Friday, April 8, 2016

Power of Punctuation in Pacing

A popular post from May 2011. 

By Josi S. Kilpack

The pace of a novel essentially means the rate at which your story unfolds. For the reader, it's about how quickly the action builds in your story. For the writer, it's manipulating time so that you show and tell in the appropriate places and hold the reader's attention perfectly from one scene to another. A book that moves too slowly will lose reader interst, a book that moves to fast will overwhelm them.
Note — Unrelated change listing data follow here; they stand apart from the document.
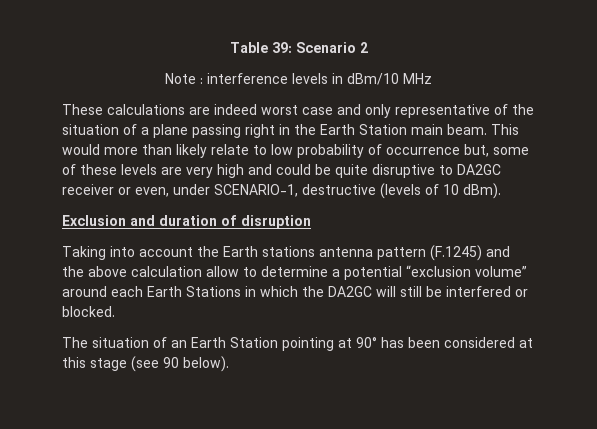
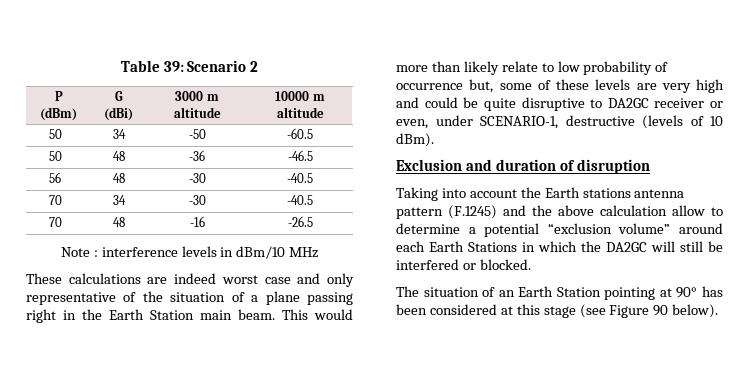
+ P (dBm) | G (dBi) | 3000 m altitude | 10000 m altitude
+ 50 | 34 | -50 | -60.5
+ 50 | 48 | -36 | -46.5
+ 56 | 48 | -30 | -40.5
+ 70 | 34 | -30 | -40.5
+ 70 | 48 | -16 | -26.5
- The situation of an Earth Station pointing at 90° has been considered at this stage (see 90 below).
+ The situation of an Earth Station pointing at 90° has been considered at this stage (see Figure 90 below).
Complex, compound, and complex-compound sentences slow down the pace of your writing and offers you the chance to develop your character, describe a scene, give sensory details, and allow your character (and reader) time to reflect, consider, plan, and prepare. Regardless of genre, some slower paced portions are necessary in every novel. Longer sentences give way to longer paragraphs, softer verb usage, and other things that keep things moving, but not so fast there there isn't time to contemplate.

Short, simple, punchier sentences, on the other hand, speed things up and keep the reader reading so fast that there isn't time to think so much. A fast pace is essential in action scenes and to create an emotional reaction from your reader. Shorter sentences give way to shorter paragraphs and crisp verbs that keep the impact high when you want to keep your reader glued to the page.
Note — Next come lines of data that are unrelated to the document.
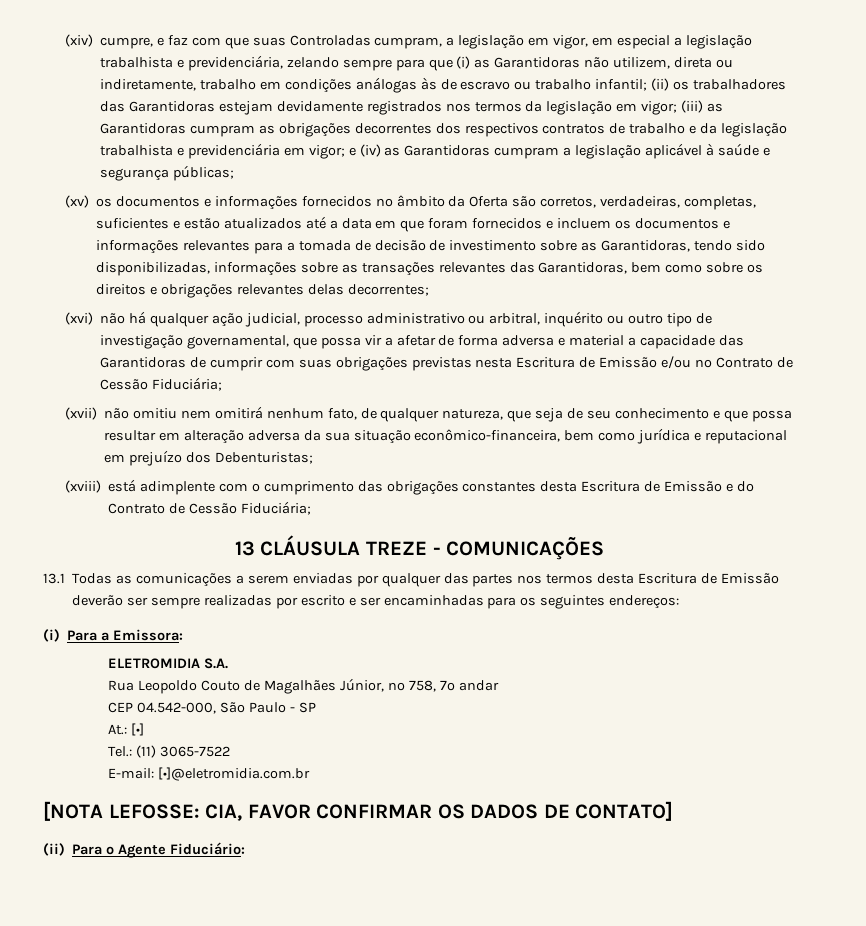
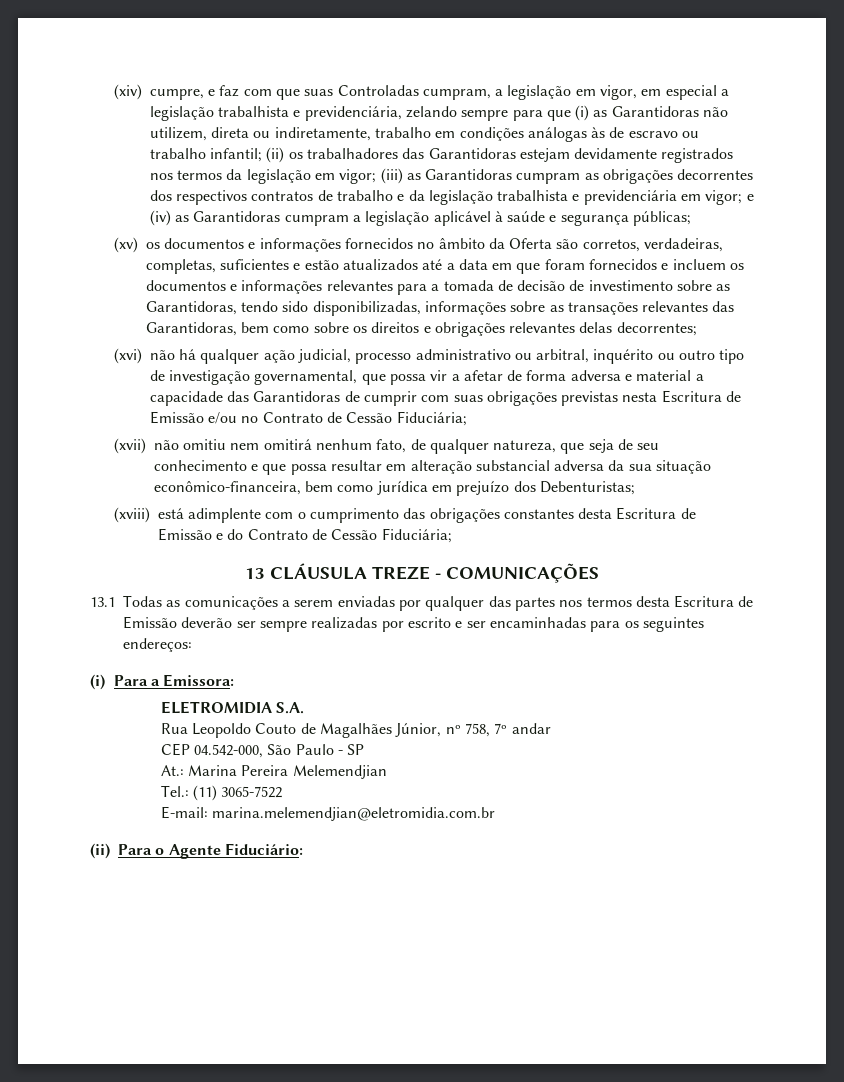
- (xvii) não omitiu nem omitirá nenhum fato, de qualquer natureza, que seja de seu conhecimento e que possa resultar em alteração adversa da sua situação econômico-financeira, bem como jurídica e reputacional em prejuízo dos Debenturistas;
+ (xvii) não omitiu nem omitirá nenhum fato, de qualquer natureza, que seja de seu conhecimento e que possa resultar em alteração substancial adversa da sua situação econômico-financeira, bem como jurídica em prejuízo dos Debenturistas;
- At.: [•]
+ At.: Marina Pereira Melemendjian
- E-mail: [•]@eletromidia.com.br
- [NOTA LEFOSSE: CIA, FAVOR CONFIRMAR OS DADOS DE CONTATO]
+ E-mail: marina.melemendjian@eletromidia.com.br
What pace is the right pace for your novel is determined by several factors: genre, market, character vs. plot driven, etc. How you manipulate the time, and subconsciously cue the reader as to how fast they should be reading, is often controlled by punctuation. Think of it in regard to driving, and how we are 'cued' by signs, signals, and other elements of the American roadways. Punctuation does the exact same thing for your reader:

Period = stop (full brake)
Comma = pause (slow brake before speeding back up)
Ellipsis  . . . = pause during continuation (rubbernecking)
Semicolon = longer pause (rolling through a stop sign)
Exclamation point = stop (yelled stop from the passenger--think about how many of those you can take before you smack someone upside the head :-)
Question mark = pause + prod (sharp turn--not a stop because the need for an answer creates a continuum)
Em-dash = pause + aside (slowing down to read a billboard) 

Understanding how a reader interprets these 'signals' allows you to better manipulate the time elements within your story and have it received the way you want it to be. For example:

Example #1:

The coldness of his body convinced her that he was dead and she waited to feel regret. Instead she only felt a long lost sense of freedom.

Vs.

He was dead. Cold. She was free

*Both versions say the same thing, but in a different way and at a different rate. Neither is wrong, just different. they make a different kind of impact.

Example #2:

He watched his mother go about her morning routine and wondered how she would react to what he knew he had to tell her. Would she freak out? Would she calmly think it through? Or would she ignore it and pretend it hadn't happened at all. She made the coffee and her toast, offering both to him, but he couldn't eat. Not yet. Not until he finally came clean and changed her life forever.

Vs.

"Do you want coffee?" Mom asked, looking over her shoulder with her eyebrows raised.
"No thanks," he said.
"Toast?" she continued.
"No," he said again. He didn't dare eat until this was over with.
Would she go through her usual routine tomorrow, he wondered? Or would she stay in bed, still trying to come to grips with everything. Would things ever be the same between them? It was impossible to know. He'd never had the power to hurt her this much.
"Mom?" he said.
"Yeah sweetie?"
"There's something I need to tell you."

*Again there is no right or wrong here, but dialogue naturally lends itself to a faster pace due to the short sentences and simple structures. Both examples still communicate pretty much the same thing, but the style is different and the punch is different. In the second one we feel a little more of an emotional reaction, in the first one we get a little more character development and longer processing time.

As I said, there are many things that influence pacing, punctuation is simply one of those tools. Play with it. Experiment. Create.

3 comments:

Anonymous said...

Love this. Can I steal as an intro to the high school creative writing class I teach?

Josi said...

Absolutely, Tasha. Thanks for asking. I'm flattered1 :-)

Curtis Moser said...

Good stuff! I enjoyed your class at the conference as well--good presentation. Nice job.